Kuşağım beni daha iyi anlayacaktır. 1980 darbesi çocukluğumuzu aldı bizden. Gençliğimizi PKK-TSK savaşının şiddetli olduğu döneme kurban ettik. Muhabir olduğum dönemde altına imzasını attığım tek bir aşk haberim olmadı. Sevinci anlatan bir başlık da atmadım, spotlarımı güler yüzlü satırlarla süslemedim, mutluluğu anlatan bir yazım da olmadı. Hiçbir yazım "Yaşasın mutluyuz" patlangacıyla bitmedi.
Ömrümüzse vahşi kapitalizmin çarklarına direnip duruyor...
Bütün bunları devlete borçluyuz.
Devlet, mutlu olmamızı asla istemedi.
Çocuk gözlerimizin önünde bulgurumuz döküldü, buğdayımıza postallar bulaştı. Evlerimiz basıldı, babalarımız gözaltına alındı, büyüklerimiz şehir değiştirmek zorunda kaldı. Komşularımız bir bir taşındı.

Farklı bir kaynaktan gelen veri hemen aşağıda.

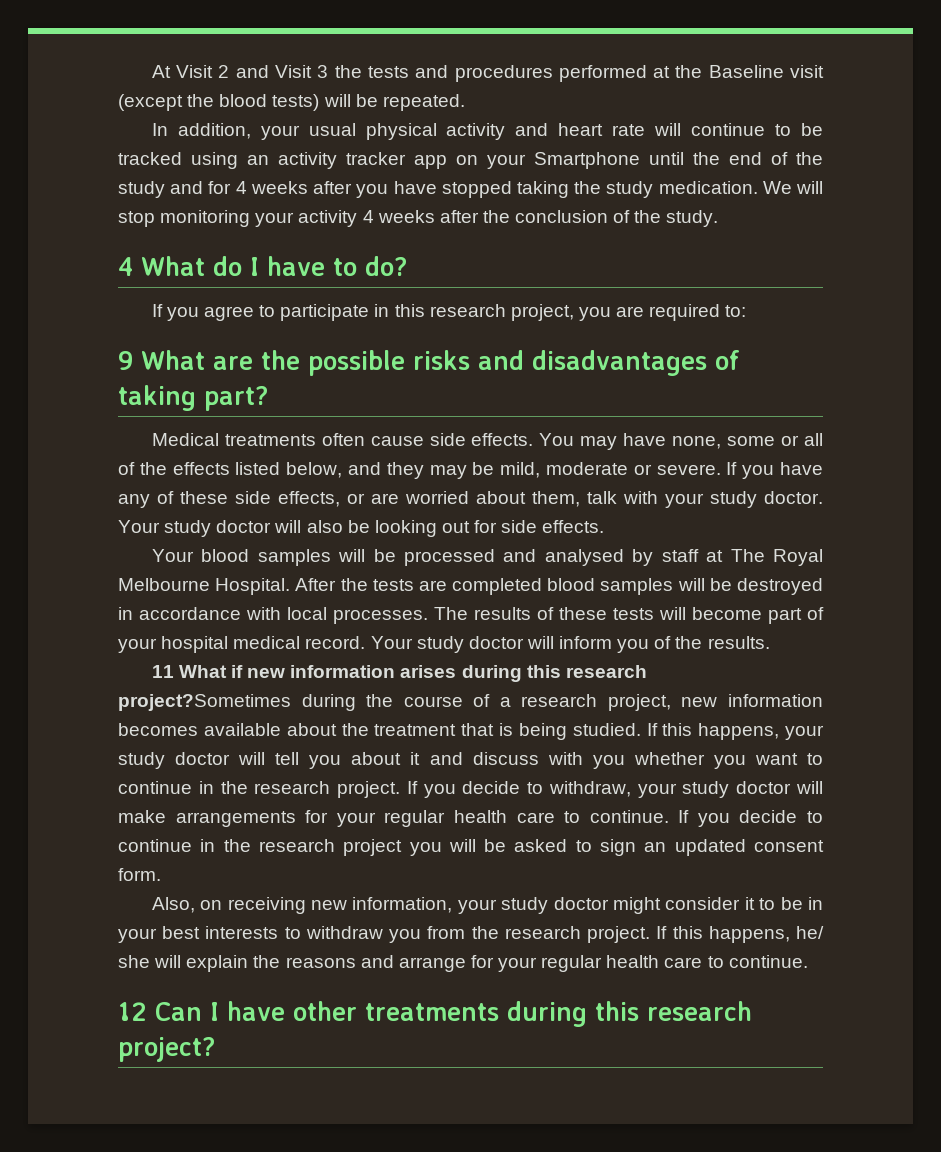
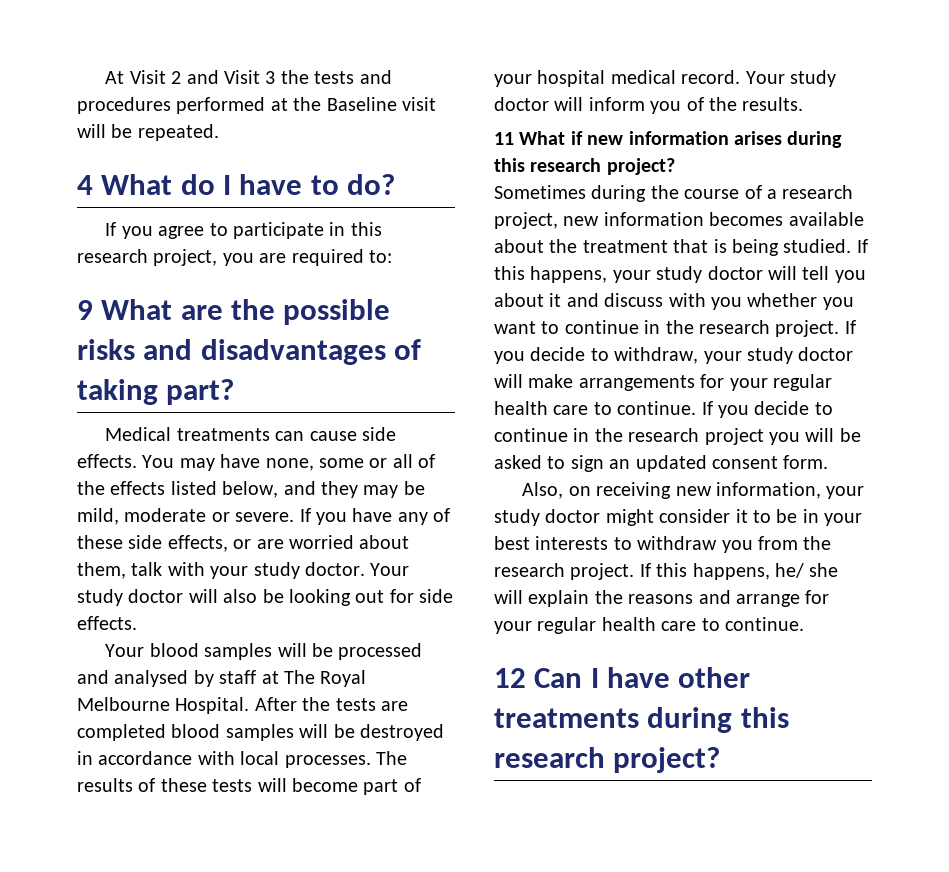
- At Visit 2 and Visit 3 the tests and procedures performed at the Baseline visit (except the blood tests) will be repeated.
+ At Visit 2 and Visit 3 the tests and procedures performed at the Baseline visit will be repeated.
- In addition, your usual physical activity and heart rate will continue to be tracked using an activity tracker app on your Smartphone until the end of the study and for 4 weeks after you have stopped taking the study medication. We will stop monitoring your activity 4 weeks after the conclusion of the study.
- Medical treatments often cause side effects.
+ Medical treatments can cause side effects.
- 11 What if new information arises during this research project?Sometimes during the course of a research project, new information becomes available about the treatment that is being studied.
+ 11 What if new information arises during this research project?
+ Sometimes during the course of a research project, new information becomes available about the treatment that is being studied.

Okulda tek kelimesini bilmediğimiz bir dille eğitildik. Devlet ödeviyle, ikinci diliyle yaz tatilini kız arkadaşına anlatanların sınıfına girdik... Önce inkar edildik, sonra ikinci sınıf vatandaş sayıldık. Olmadı, kabul edildiğimizde de kendileri gibi düşünmemiz istendi. Kendileri gibi düşünmediğimizde de "terörist" damgası yedik.
Tam da bu damgadan, Habur hamlesiyle kurtulacağız Evellallah derken üstümüze çullandılar. Yetmedi, sil baştan barış dilini yazmaya kalkıştık. Ancak her seferinde silah handikabıyla karşılaştık, öylece kaldık. Perde arkalarında çizilirken kaderimiz, açık denizlerde yüzenleri köpekbalıkları izledi.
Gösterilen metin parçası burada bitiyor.